WORK INSTRUCTIONS –
Only the records, exactly as written, belong in the answer; pictures do not.

Image comparison data:
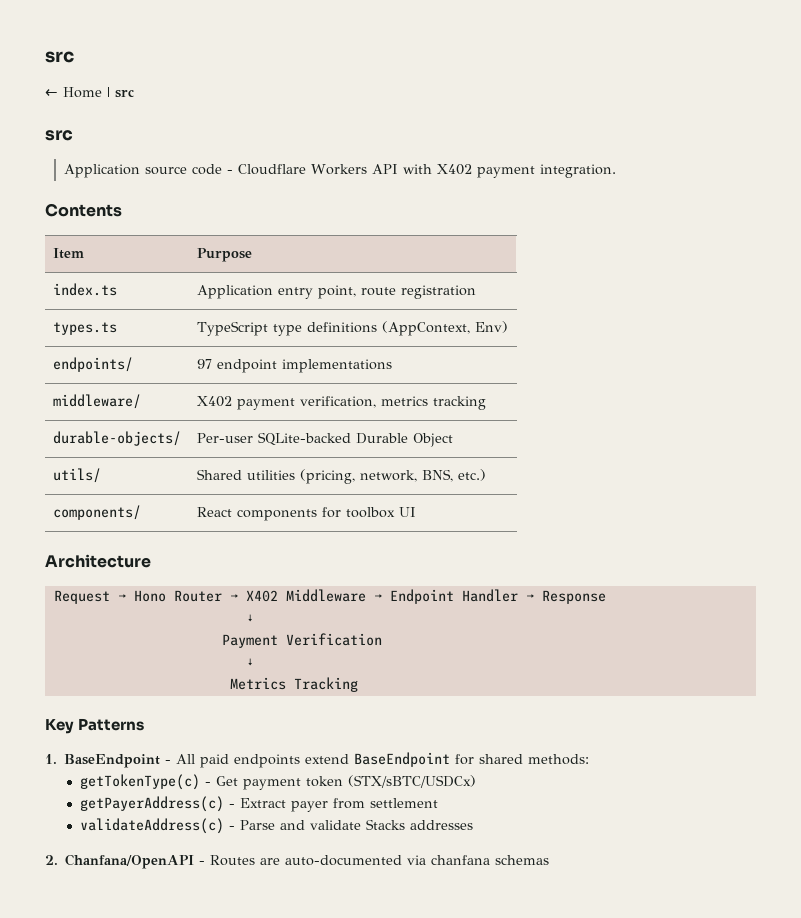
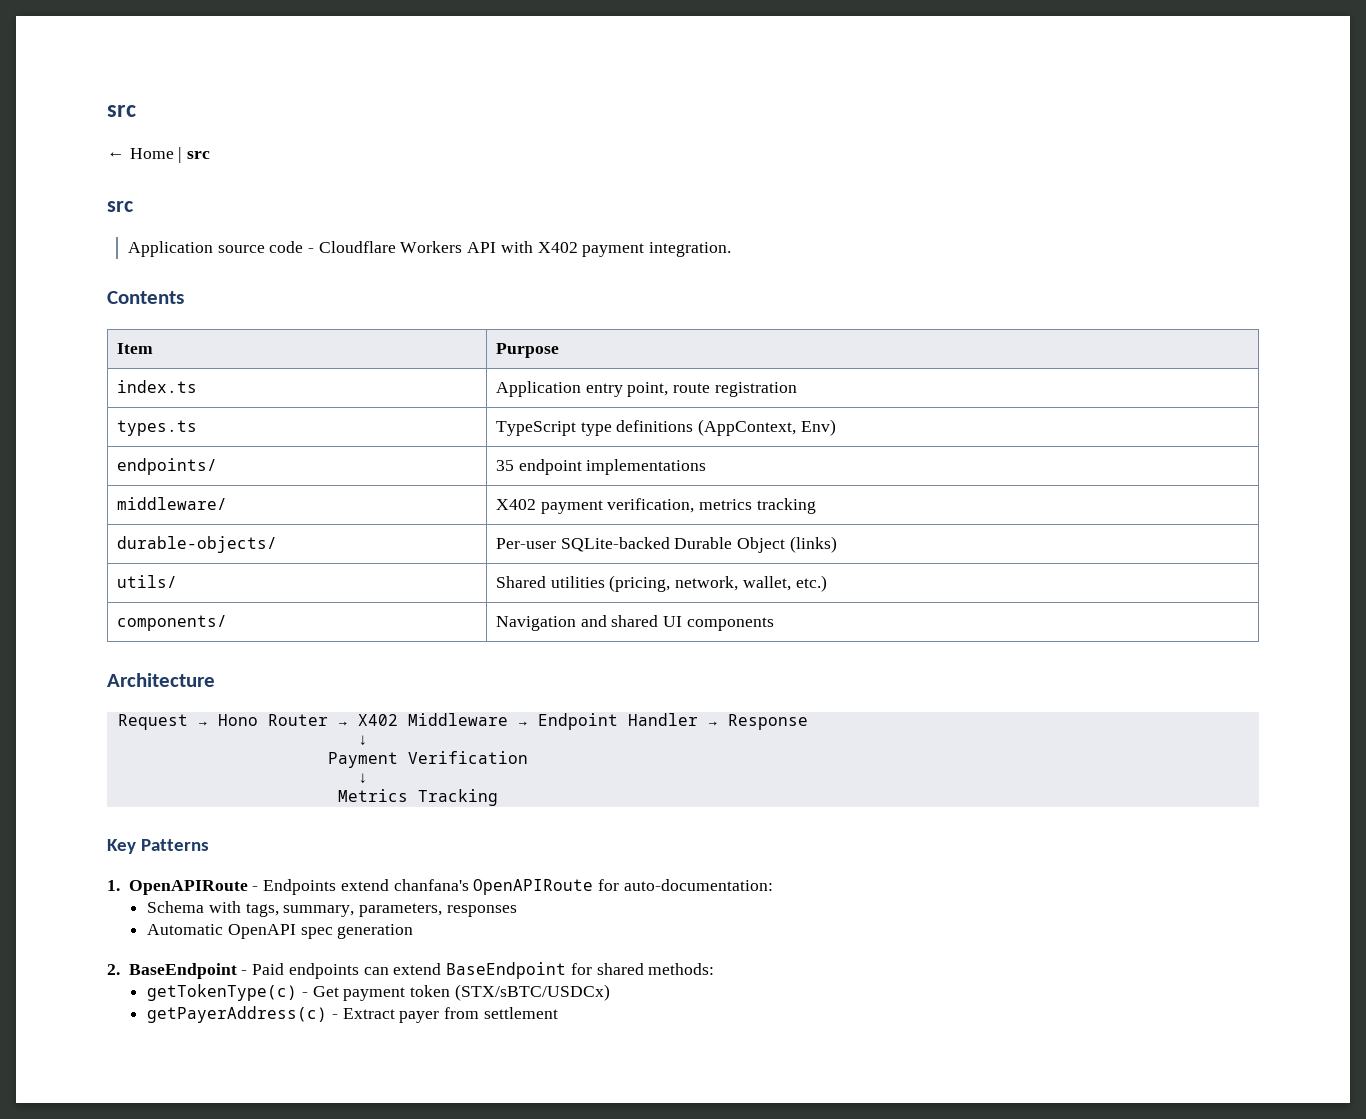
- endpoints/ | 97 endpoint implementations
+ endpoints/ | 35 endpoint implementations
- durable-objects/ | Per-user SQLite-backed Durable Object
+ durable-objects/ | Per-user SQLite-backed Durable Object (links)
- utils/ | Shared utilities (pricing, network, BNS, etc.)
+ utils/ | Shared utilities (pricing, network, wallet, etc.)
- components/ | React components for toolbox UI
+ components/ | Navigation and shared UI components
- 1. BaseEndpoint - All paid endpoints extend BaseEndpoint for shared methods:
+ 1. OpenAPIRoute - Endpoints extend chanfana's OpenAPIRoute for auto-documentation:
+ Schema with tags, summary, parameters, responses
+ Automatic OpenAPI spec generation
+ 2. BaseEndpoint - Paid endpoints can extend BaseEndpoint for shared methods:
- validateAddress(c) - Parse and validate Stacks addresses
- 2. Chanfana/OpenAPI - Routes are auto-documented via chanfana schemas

EXPECTED ANSWER –
- endpoints/ | 97 endpoint implementations
+ endpoints/ | 35 endpoint implementations
- durable-objects/ | Per-user SQLite-backed Durable Object
+ durable-objects/ | Per-user SQLite-backed Durable Object (links)
- utils/ | Shared utilities (pricing, network, BNS, etc.)
+ utils/ | Shared utilities (pricing, network, wallet, etc.)
- components/ | React components for toolbox UI
+ components/ | Navigation and shared UI components
- 1. BaseEndpoint - All paid endpoints extend BaseEndpoint for shared methods:
+ 1. OpenAPIRoute - Endpoints extend chanfana's OpenAPIRoute for auto-documentation:
+ Schema with tags, summary, parameters, responses
+ Automatic OpenAPI spec generation
+ 2. BaseEndpoint - Paid endpoints can extend BaseEndpoint for shared methods:
- validateAddress(c) - Parse and validate Stacks addresses
- 2. Chanfana/OpenAPI - Routes are auto-documented via chanfana schemas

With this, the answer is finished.